* Task item *
The required answer is the data below, restated word for word with images omitted.

* Source material *
☆ ☆ ☆ ☆
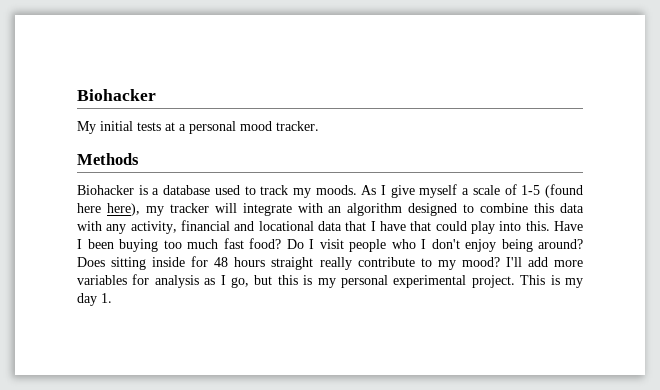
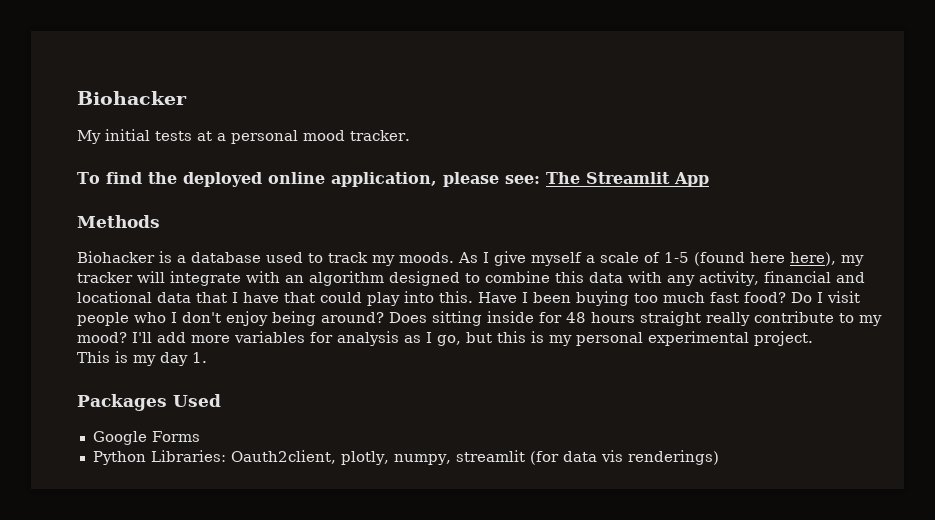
+ To find the deployed online application, please see: The Streamlit App
- I'll add more variables for analysis as I go, but this is my personal experimental project. This is my day 1.
+ I'll add more variables for analysis as I go, but this is my personal experimental project.
+ This is my day 1.
+ Packages Used
+ Google Forms
+ Python Libraries: Oauth2client, plotly, numpy, streamlit (for data vis renderings)

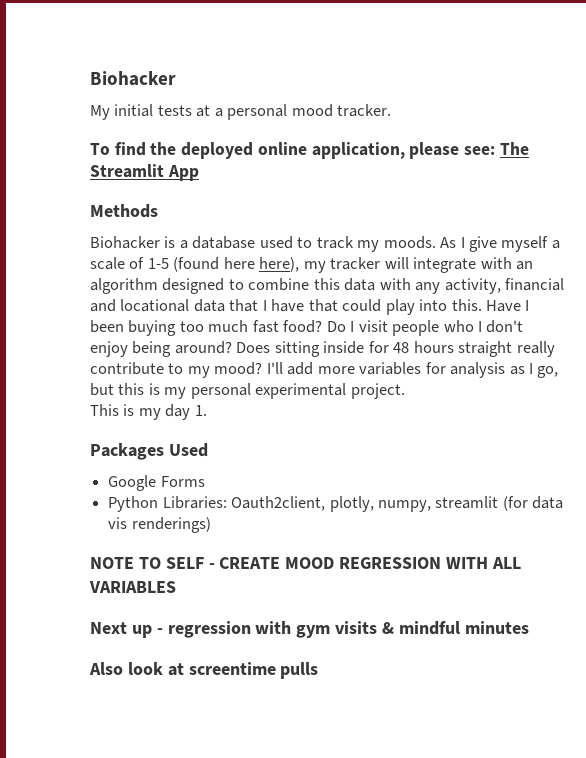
+ NOTE TO SELF - CREATE MOOD REGRESSION WITH ALL VARIABLES
+ Next up - regression with gym visits & mindful minutes
+ Also look at screentime pulls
☆ ☆ ☆ ☆
* Solution for this task *
+ To find the deployed online application, please see: The Streamlit App
- I'll add more variables for analysis as I go, but this is my personal experimental project. This is my day 1.
+ I'll add more variables for analysis as I go, but this is my personal experimental project.
+ This is my day 1.
+ Packages Used
+ Google Forms
+ Python Libraries: Oauth2client, plotly, numpy, streamlit (for data vis renderings)

+ NOTE TO SELF - CREATE MOOD REGRESSION WITH ALL VARIABLES
+ Next up - regression with gym visits & mindful minutes
+ Also look at screentime pulls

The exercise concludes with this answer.